It was a long message. He sounded out some of the letters, and tried to make words, but it wasn’t much help. He thought one word might be “of” and the one before it “care.” He could not guess at the rest, could make no sense of the carefully penned, faded lines. He put it away again, under a round rock on the shelf, and stood idly watching a band of otters floating on their backs in the green swells, cracking sea urchins open with their worry stones and eating them, tossing the shells into the waves. And it was as he stood there that something strange began to happen in his thoughts, that a song began to form, clear and rhythmic, speaking of the sea and the otters, a song that made itself. When it was finished, he remembered every word.
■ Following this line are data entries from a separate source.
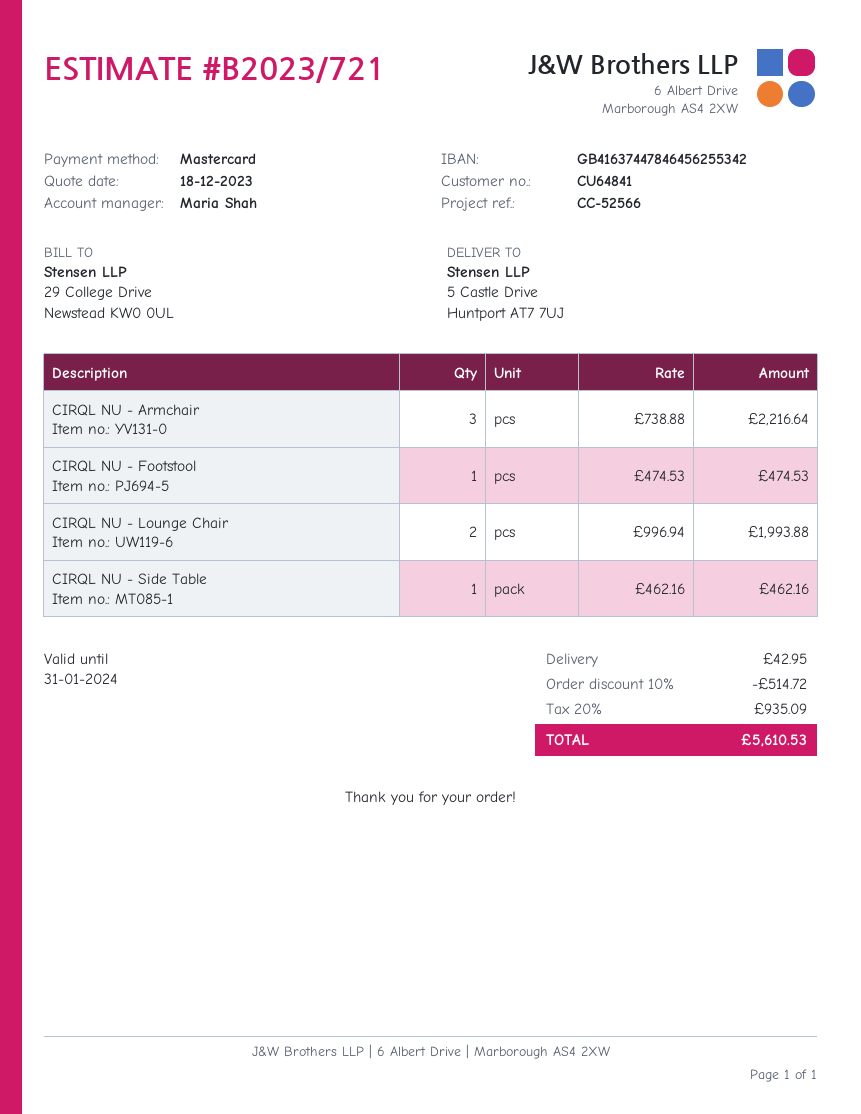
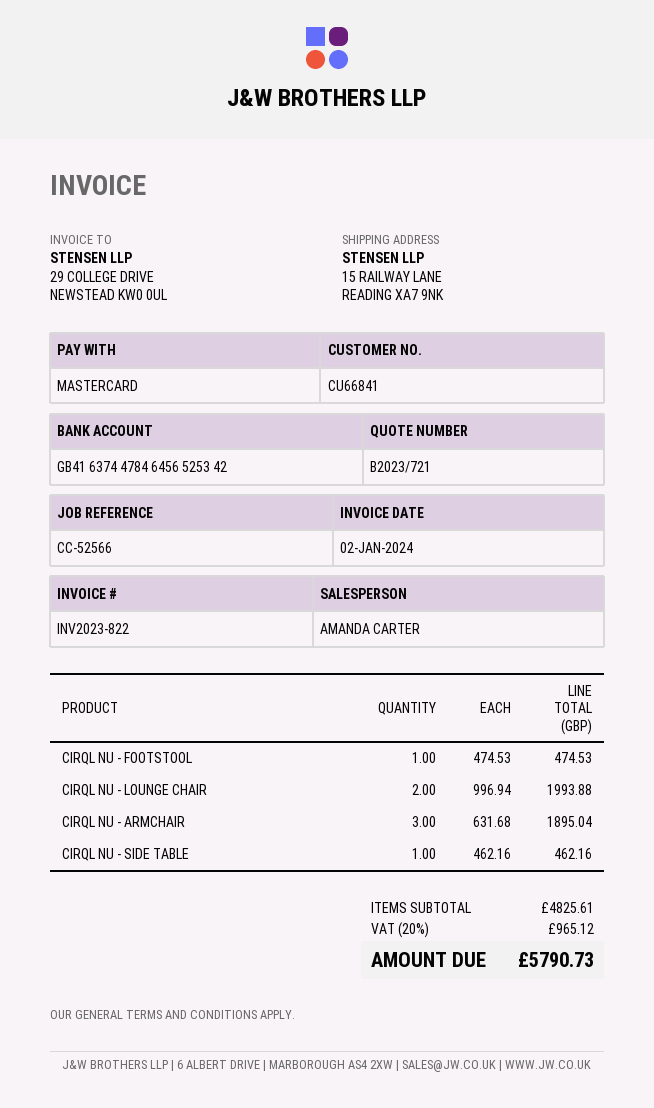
customer number: CU64841 -> CU66841
sales rep: Maria Shah -> AMANDA CARTER
bank account: GB41637447846456255342 -> GB41637447846456525342
ship to: 5 Castle Drive, Huntport AT7 7UJ -> 15 RAILWAY LANE, READING XA7 9NK
CIRQL NU - Armchair: 3 x 738.88 = 2216.64 -> 3 x 631.68 = 1895.04
discount: 10% = 514.72 -> none
shipping: 42.95 -> none
tax: 20% = 935.09 -> 20% = 965.12
total: 5610.53 -> 5790.73

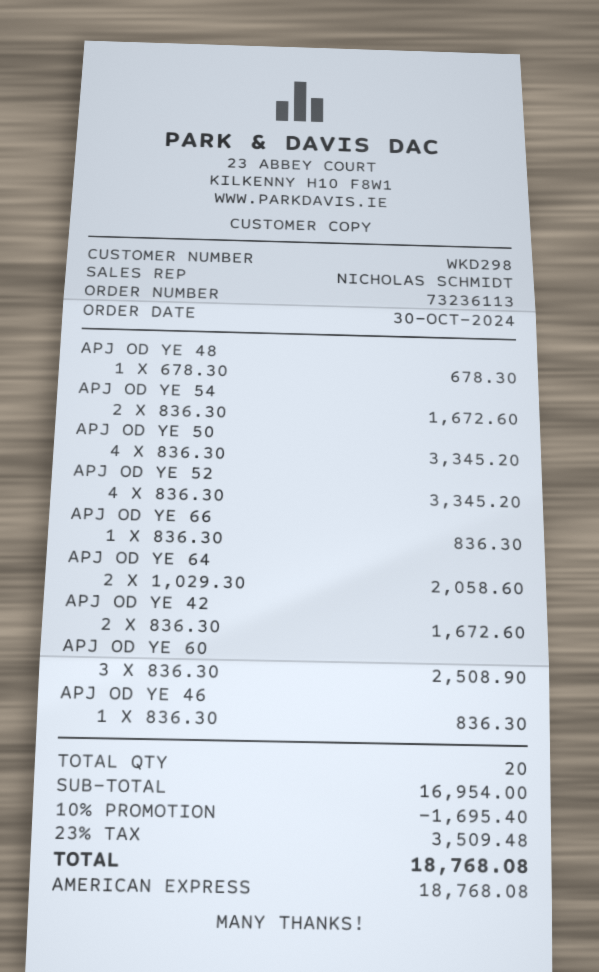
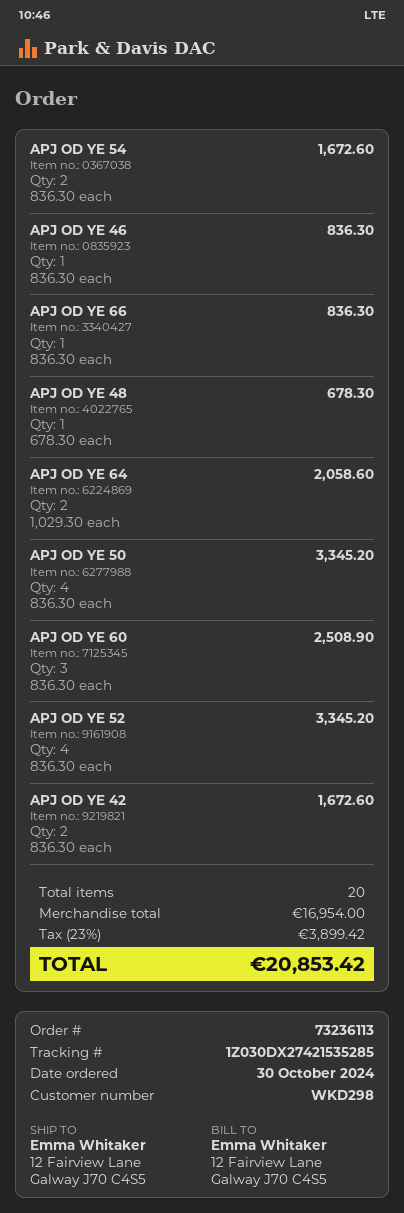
discount: 10% = 1695.40 -> none
tax: 23% = 3509.48 -> 23% = 3899.42
total: 18768.08 -> 20853.42

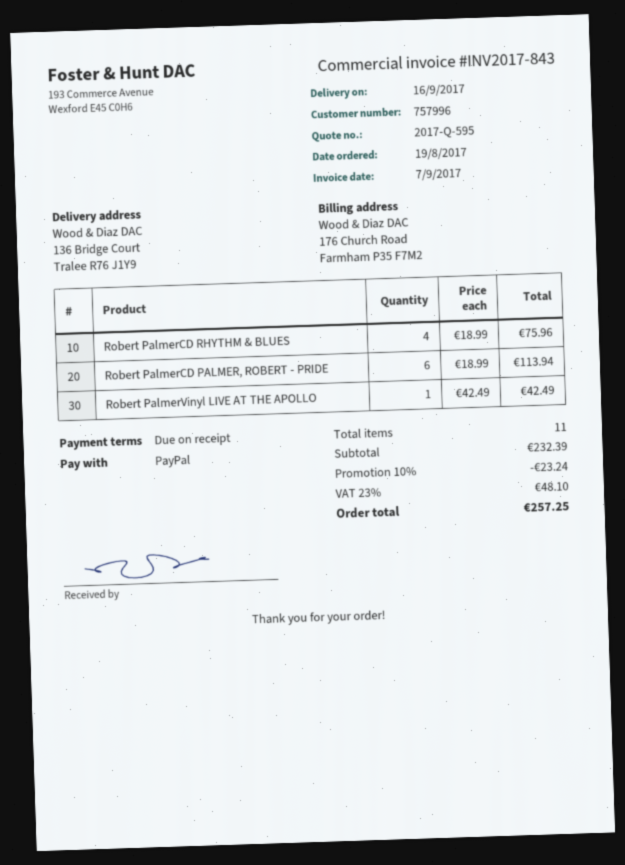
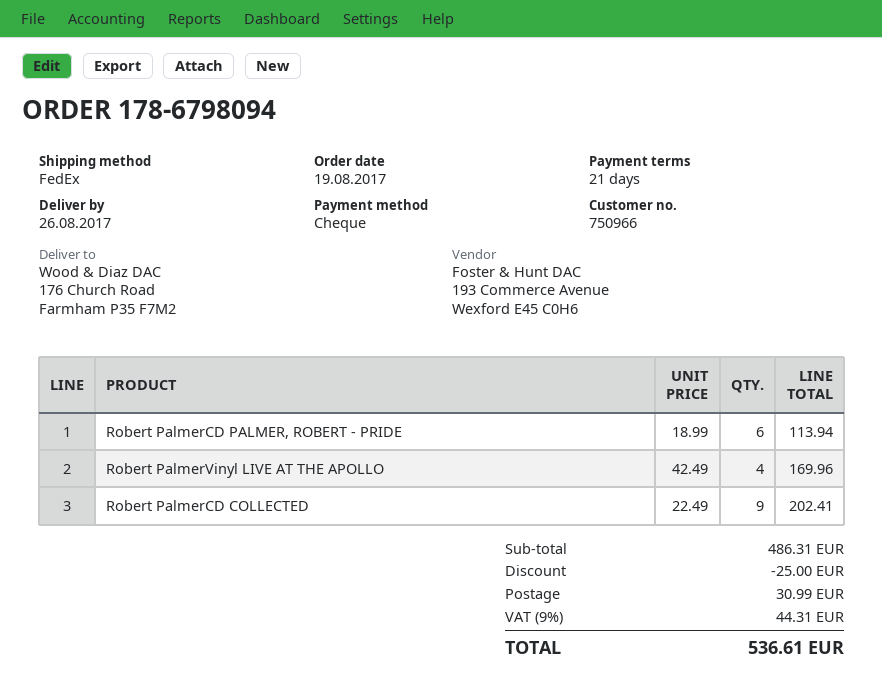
delivery date: 2017-09-16 -> 2017-08-26
payment terms: on receipt -> 21 days
customer number: 757996 -> 750966
payment method: PayPal -> cheque
ship to: 136 Bridge Court, Tralee R76 J1Y9 -> 176 Church Road, Farmham P35 F7M2
Robert PalmerCD RHYTHM & BLUES: 4 x 18.99 = 75.96 -> none
Robert PalmerVinyl LIVE AT THE APOLLO: 1 x 42.49 = 42.49 -> 4 x 42.49 = 169.96
Robert PalmerCD COLLECTED: none -> 9 x 22.49 = 202.41
subtotal: 232.39 -> 486.31
discount: 23.24 -> 25.00
shipping: none -> 30.99
tax: 23% = 48.10 -> 9% = 44.31
total: 257.25 -> 536.61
A verse came about Mitta, and about Charkky and Mikk, about Thakkur, until as he sat in his cave door musing, dozens of verses were formed, painting clearly the life around him, the joy and animal wildness of Nightpool, and each verse a little song in itself to cheer and entertain him. He knew he would remember them all without effort, and he wondered how that could be, when he couldn’t remember anything at all about himself.

It was the day that Mitta cut the last cast from his leg with a sharpened shell, and massaged his leg and pronounced it mended, that she said, “I think you must begin to cook your meals, Tebriel. You are not looking well, and you are eating less and less.”

He stared at Mitta. Cooked food would taste wonderful. “But cook how? There’s no way to make fire, Mitta. You need flint.”

Mitta glanced at the tumbling cubs, then sent them out to play. When they were gone, she said quietly, “You must steal what you need to make fire.”

He stared at her. “Steal it where? And what would Thakkur say?”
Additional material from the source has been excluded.